Following the Ministerial decision on MSLs, employers are given the sole right to select the workers for delivery of that level of service. These could include shop stewards and worker representatives. Trade unions may object but the final decision rests with the employer. The employers are required to hand the “work notice” containing the names of selected workers to the relevant trade union who in-turn is required to order the selected workers, including those who may not be members of that union, to cross the picket-line. Those refusing face dismissal without compensation. There is no right of appeal.

If the union fails to take reasonable steps to ensure that all members of the union who are identified in the work notice comply with the notice, then the strike becomes unlawful and all strikers can be dismissed. The union also becomes liable to pay damages to employers for the loss suffered. Those refusing to pay will have their assets confiscated and their leaders may eventually be imprisoned.

The Bill sours industrial relations and is unworkable. It destroys the bargaining power of workers to secure better wages and working conditions and leaves them at the mercy of employers. There is no incentive for employers to negotiate. The Bill requires trade unions to police workers and break strikes. It imposes obligations and penalties on trade unions, but none on employers.  

The right to withdraw labour is a crucial human right, but is not part of any specific UK law. It is based upon international treaties and agreements. For example Article 11 of the European Convention on Human Rights (ECHR), which has no links with membership of the European Union, states that “everyone has the right to freedom of peaceful assembly and to freedom of association with others, including the right to form and to join trade unions for the protection of his interests”. The Bill circumvents that. The government wants to withdraw from ECHR.

The International Labour Organization (ILO) is a UN agency devoted to promotion of human and labour rights. The UK is a signatory to its mandate. The right to strike is protected by ILO Convention 87 (on Freedom of Association and the Right to Organise). Upon leaving the EU, the UK affirmed its commitment to that right. Prime Minister Rishi Sunak said that the ILO has backed the Bill, but the ILO chief denied Sunak’s claim and said “he was “very worried about workers having to accept situations” due to being faced with the threat of losing their jobs.

To legitimise the draconian UK Bill, Sunak said that France, Italy and Spain have MSLs. He failed to mention that in these countries worker participation in a strike does not lead to dismissal.

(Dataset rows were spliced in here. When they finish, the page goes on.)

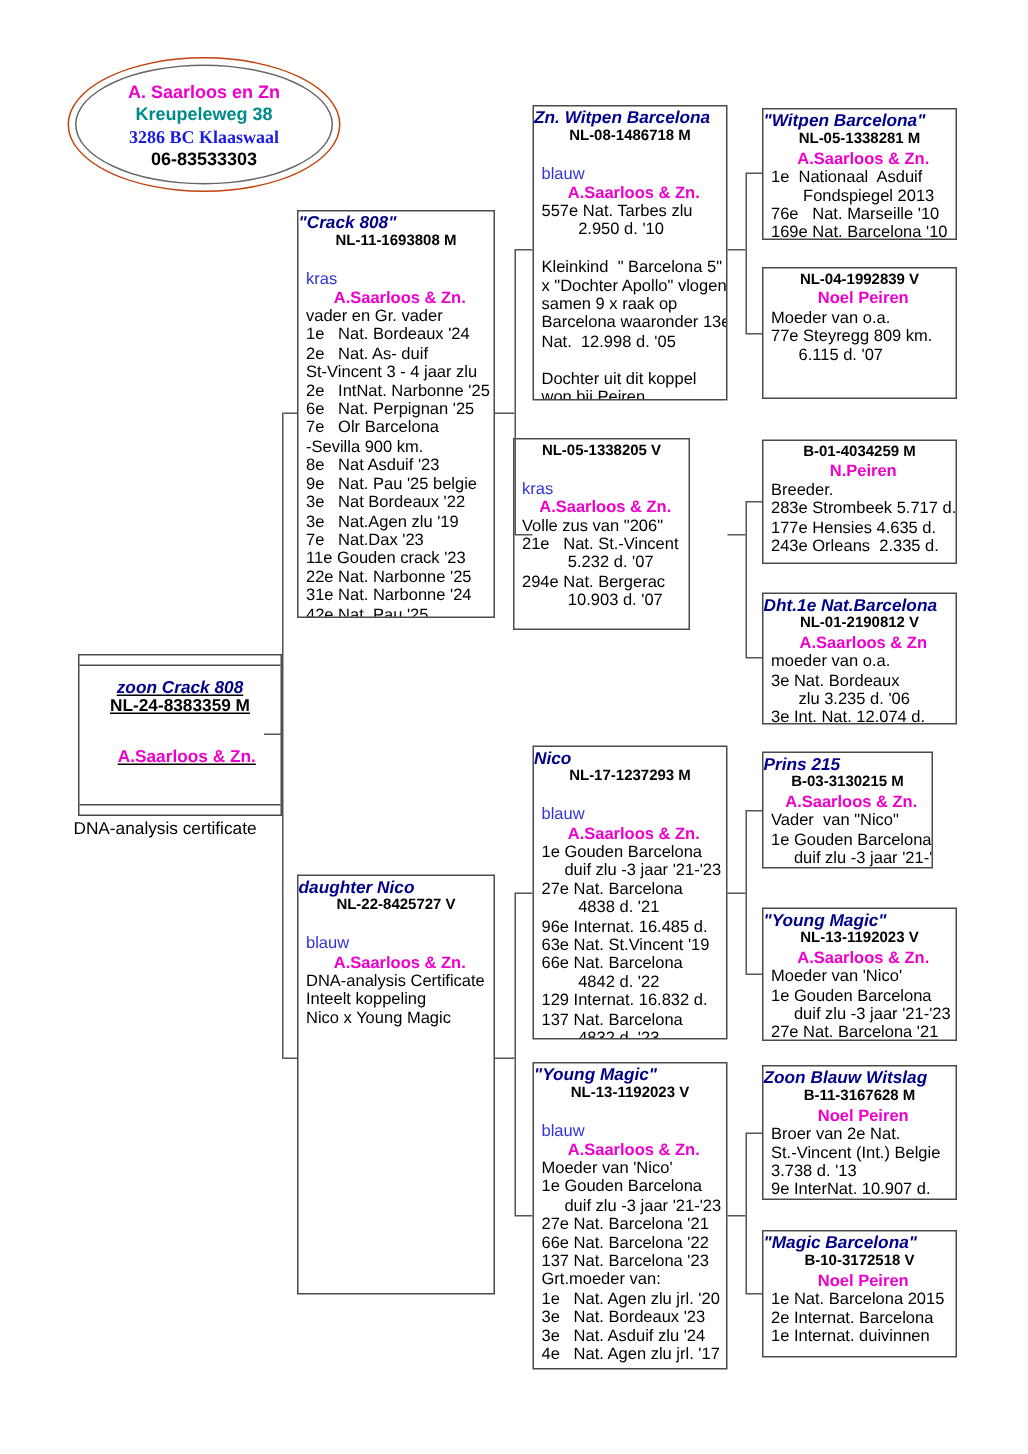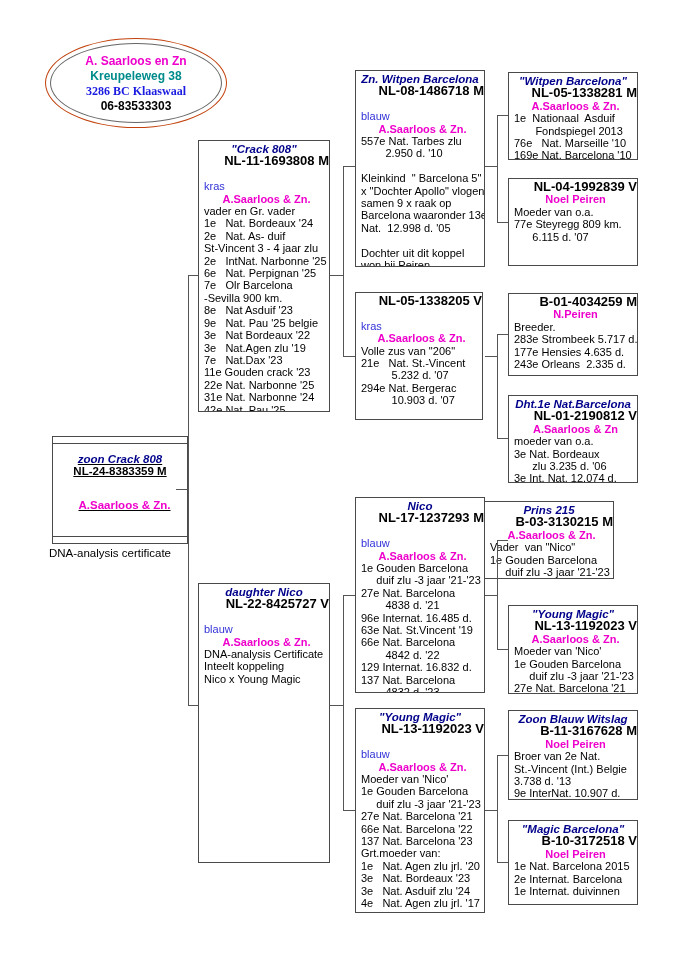"Zn. Witpen Barcelona" .pbox .title { text-align: center -> left }
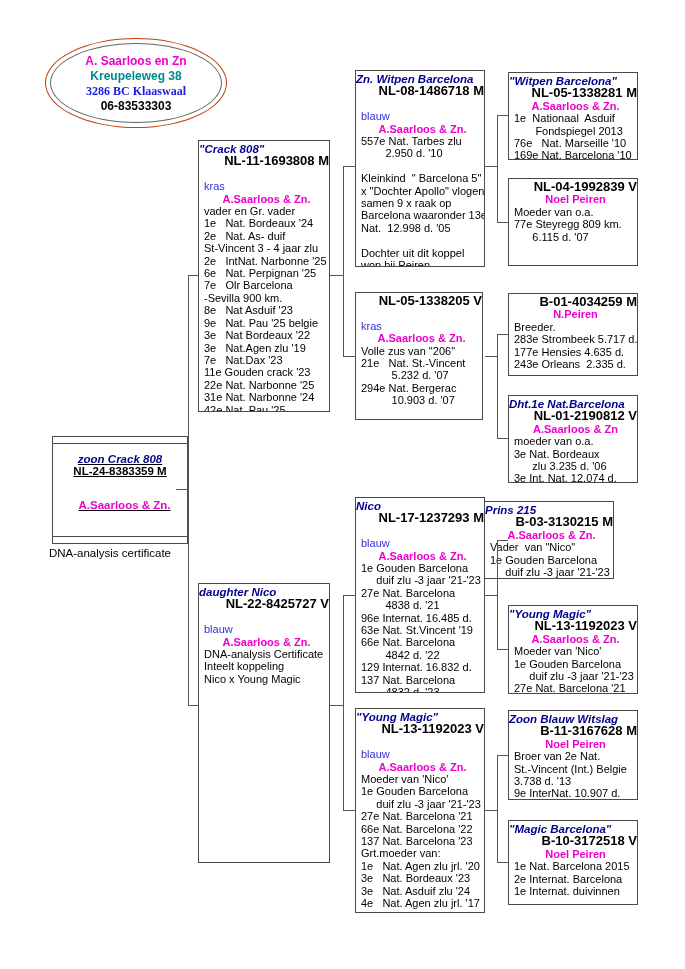"NL-08-1486718 M" .pbox .ring { font-size: 13px -> 10px; text-align: right -> center }
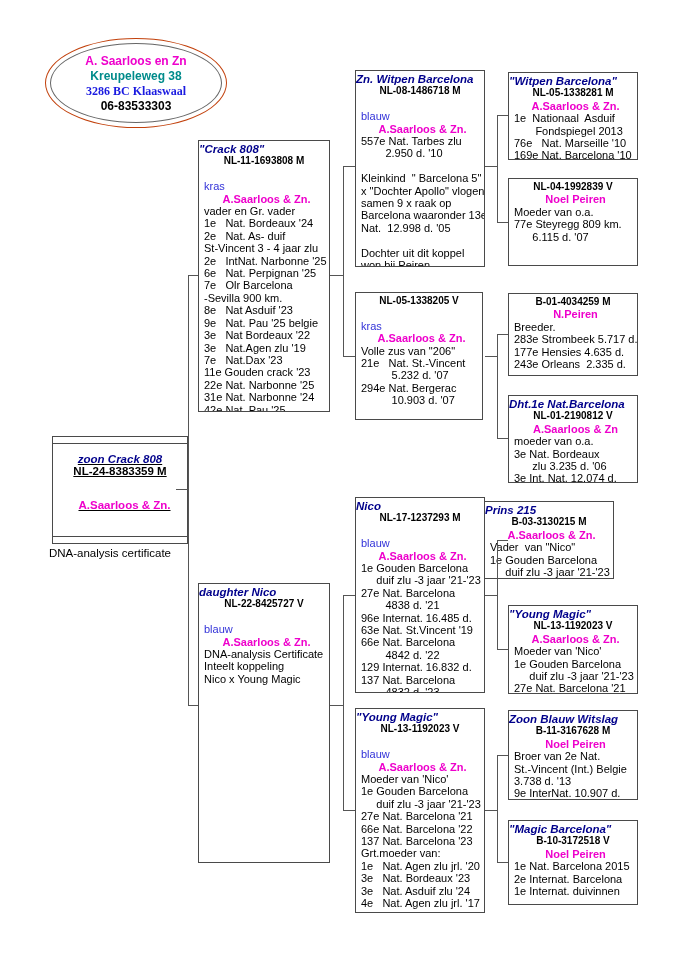"NL-05-1338205 V" div.pbox { left: 355px -> 342px; width: 128px -> 118px }
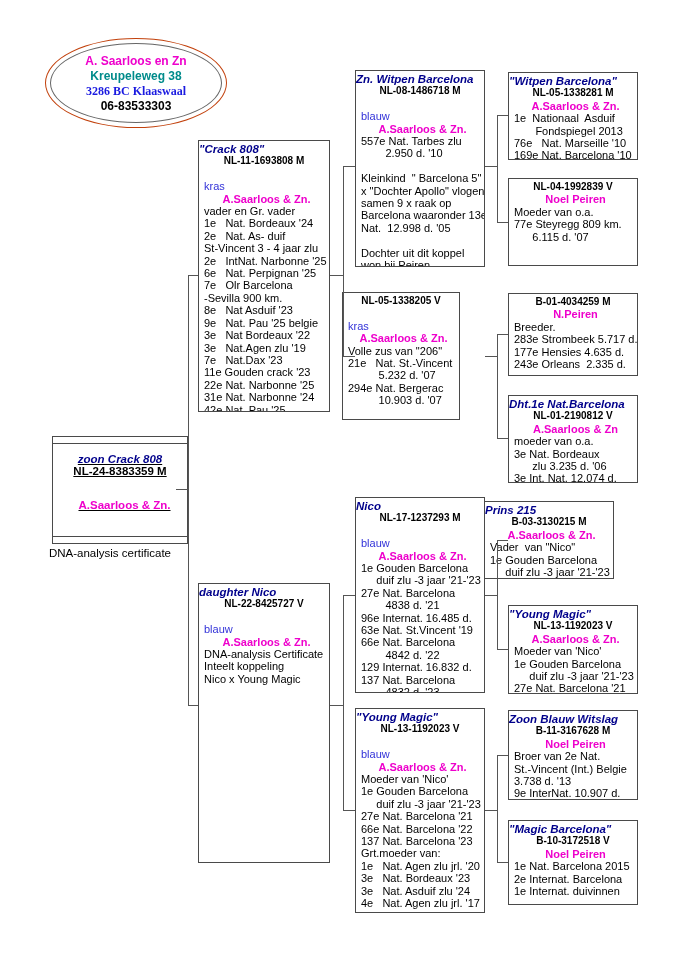"Prins 215" div.pbox { left: 484px -> 508px; width: 130px -> 114px }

The UK is on a slippery slope to becoming a corporate-fascist state. Even before the anti-strike Bill, it has slid-down in the Index of Censorship. It is now in the third-tier and classified as “partially open” country. It ranks below countries such as Botswana, Chile, Israel, Romania, Senegal and Tunisia. The Police, Crime, Sentencing and Courts Act 2022 has criminalised noisy protests. The Covert Human Intelligence Sources (Criminal Conduct) Act 2021 enables Ministers to authorise the state and non-state actors to commit criminal acts with immunity, including murder, torture and rape, as long as they are “in the interests of the economic well-being of the United Kingdom”.

There is a warning from history. In 1933, German dictator Adolf Hitler saw worker resistance as a barrier to the creation of a corporate-fascist state and targeted trade unions. Collective bargaining and the right to strike were outlawed. Workers lost the right to negotiate wage increases and improvements in working conditions. Trade union leaders were arrested, their funds confiscated and strikes declared illegal. This intolerance of dissent and people’s rights paved the way to the bloodiest period in human history. Will history repeat itself?

Prem Sikka is an Emeritus Professor of Accounting at the University of Essex and the University of Sheffield, a Labour member of the House of Lords, and Contributing Editor at Left Foot Forward.